The Sufi master Hazrat Inayat Khan stated, “Mental purification means that impressions such as good and bad, wrong and right, gain and loss, and pleasure and pain, these opposites which block the mind, must be cleared out by seeing the opposite of these things. Then one can see the enemy in the friend and the friend in the enemy. When one can recognize poison in nectar and nectar in the poison, that is the time when death and life become one. Opposites no more remain opposites before one.”
This is counter-intuitive and very beautiful. I want to invite you to something simpler, more do-able, more user-friendly. It’s not about solving the problem of discrimination; no, it’s about rising above it and feeling better about the world we live in. Give it a try: step out of your comfort zone and reach out to “the other”. Someone on the opposite side of the fence. Someone who looks different. Someone you may fear. Leave your fingerprints on the wall that separates you because of a polarity that you’re holding.
I was blessed to teach on the Navajo Reservation where I was immediately labeled “belegana” – another white woman stepping into their world. Somebody called this “reverse discrimination”. Isn’t that WEIRD? I grieved. Deeply. That I couldn’t reach those children. For three long months, they wouldn’t let me in. But a miracle occurred over time – they finally accepted me. We fell in love with one another. And I received a healing blessing from a Navajo medicine man. And found a forever-friend in my teaching assistant.

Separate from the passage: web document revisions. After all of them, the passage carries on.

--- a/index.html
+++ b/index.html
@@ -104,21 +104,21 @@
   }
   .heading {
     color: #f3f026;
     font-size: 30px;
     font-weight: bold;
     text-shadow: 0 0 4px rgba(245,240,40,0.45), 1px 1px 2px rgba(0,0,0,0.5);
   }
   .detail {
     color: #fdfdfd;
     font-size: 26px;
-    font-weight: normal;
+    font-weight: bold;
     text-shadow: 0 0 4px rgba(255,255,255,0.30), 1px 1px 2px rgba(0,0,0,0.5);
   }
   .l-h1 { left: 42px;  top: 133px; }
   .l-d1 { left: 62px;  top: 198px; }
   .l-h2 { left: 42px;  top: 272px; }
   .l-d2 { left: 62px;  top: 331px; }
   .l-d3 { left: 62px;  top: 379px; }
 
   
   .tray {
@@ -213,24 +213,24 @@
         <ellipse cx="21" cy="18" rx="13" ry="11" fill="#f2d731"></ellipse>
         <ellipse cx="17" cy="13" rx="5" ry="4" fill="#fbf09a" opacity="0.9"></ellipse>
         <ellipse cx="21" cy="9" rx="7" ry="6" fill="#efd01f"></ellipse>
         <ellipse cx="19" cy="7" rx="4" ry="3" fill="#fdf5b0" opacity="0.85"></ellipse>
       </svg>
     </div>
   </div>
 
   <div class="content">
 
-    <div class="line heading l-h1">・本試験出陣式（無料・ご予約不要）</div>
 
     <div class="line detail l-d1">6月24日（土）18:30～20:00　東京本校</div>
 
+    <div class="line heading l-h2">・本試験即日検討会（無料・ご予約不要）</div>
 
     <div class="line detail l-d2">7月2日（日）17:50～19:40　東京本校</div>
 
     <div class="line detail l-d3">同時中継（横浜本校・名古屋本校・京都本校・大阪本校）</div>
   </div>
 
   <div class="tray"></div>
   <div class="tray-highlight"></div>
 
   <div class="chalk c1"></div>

I was blessed to teach for a semester in an exchange-student contract in Far Eastern Russia, where the students had never had the opportunity to have an American English teacher. My colleagues fell over themselves to care for and entertain me and introduce me to their culture and traditions. I had been raised to fear all things Russian, and here I was, in a World War II helicopter flying over the volcanoes and geysers, shooting pistols, soaking in natural hot springs, and having a picnic on the hood of their “jeep” in Kamchatka, “The Land of Fire and Ice”. And wouldn’t you know it, we fell in love with one another.

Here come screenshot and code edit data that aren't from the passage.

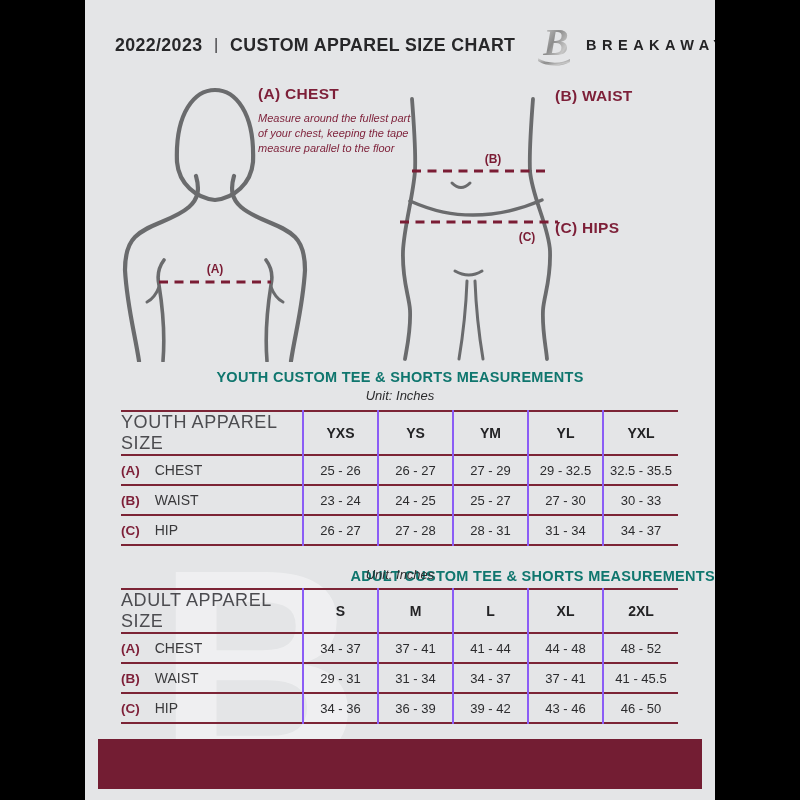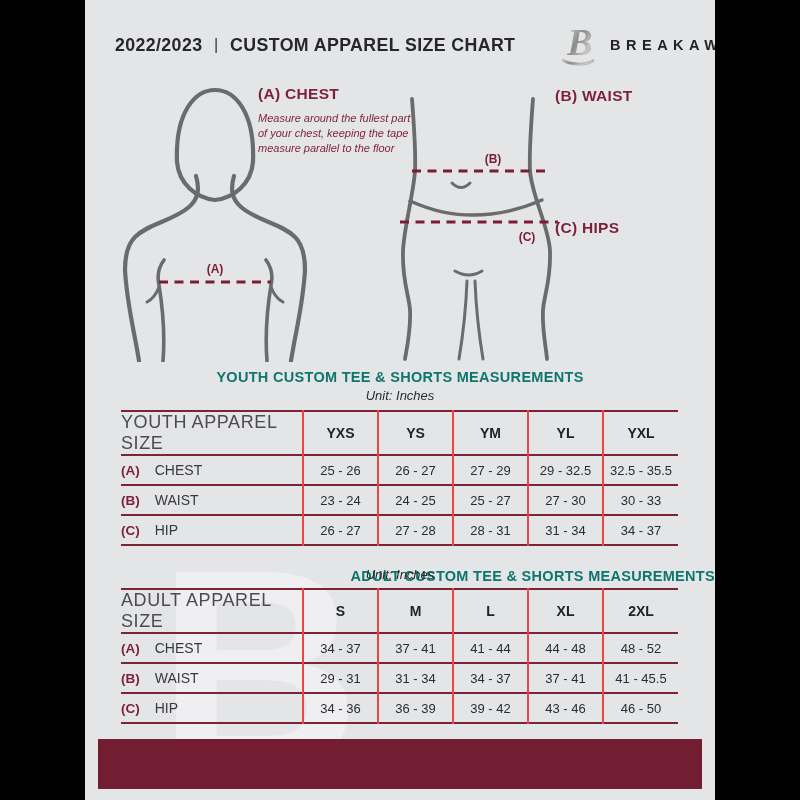--- a/index.html
+++ b/index.html
@@ -14,21 +14,21 @@
     background:#e4e5e7; overflow:hidden;
   }
   .watermark {
     position:absolute; left:72px; top:528px;
     font-size:282px; font-weight:bold; line-height:1;
     color:#ffffff; opacity:0.42; pointer-events:none;
   }
   
   .topbar {
     position:absolute; top:22px; left:30px; right:12px;
-    display:flex; justify-content:space-between; align-items:center;gap:24px;
+    display:flex; justify-content:space-between; align-items:center;
   }
   .title-group {
     display:flex; align-items:center; gap:12px;
     font-weight:bold; font-size:18.5px; letter-spacing:0.4px; color:#272729;
     transform:scaleX(0.96); transform-origin:left center; white-space:nowrap;
   }
   .title-group .divider { font-weight:normal; color:#3a3a3c; font-size:17px; }
   .brand { display:flex; align-items:center; gap:10px; }
   .brand-name {
     font-weight:bold; font-size:14.5px; letter-spacing:5.5px; color:#232325; white-space:nowrap;
@@ -59,21 +59,21 @@
   
   .tbl {
     position:absolute; left:36px; width:557px;
     border-collapse:collapse; table-layout:fixed;
   }
   .tbl col.c-label { width:182px; }
   .tbl col.c-size  { width:75px; }
   .tbl tr { border-top:2px solid #7c2436; }
   .tbl tr.last { border-bottom:2px solid #7c2436; }
   .tbl th, .tbl td { border:none; padding:0; }
-  .tbl th:not(:first-child), .tbl td:not(:first-child) { border-left:2px solid #ef4444;border-radius:15px; }
+  .tbl th:not(:first-child), .tbl td:not(:first-child) { border-left:2px solid #8b5cf6;border-radius:15px; }
   .tbl tr.hdr { height:39px; }
   .tbl tr.row { height:30px; }
   .th-label {
     text-align:left; padding-left:16px; font-weight:normal;
     font-size:18px; letter-spacing:0.6px; color:#4c4c50;
   }
   .th-size { text-align:center; font-weight:bold; font-size:14px; color:#232325; }
   .td-val  { text-align:center; font-size:13px; color:#2c2c2e; }
   .td-rowlabel { text-align:left; padding-left:16px; }
   .row-key { color:#7d1f38; font-weight:bold; font-size:13.5px; }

I could go on and on, but the point here is to indeed, find a friend, a dear and precious soul, in whom you had expected to meet “the enemy”. We can’t stop discrimination, but we can be more aware, more responsible for what we create and how our own small lives contribute to the well-being of many “others”. We can take a bite out of this devastating grief that grips our planet. Will you join me – please find that deep well within yourself that transmutes grief into joy and discrimination into unity.
On Despair:

When despair for the world grows in me and I wake in the night at the least sound in fear of what my life and my children’s lives may be, I go and lie down where the wood drake rests in his beauty on the water, and the great heron feeds. I come into the peace of wild things who do not tax their lives with forethought of grief. I come into the presence of still water. And I feel above me the day-blind stars waiting with their light. For a time I rest in the grace of the world, and am free.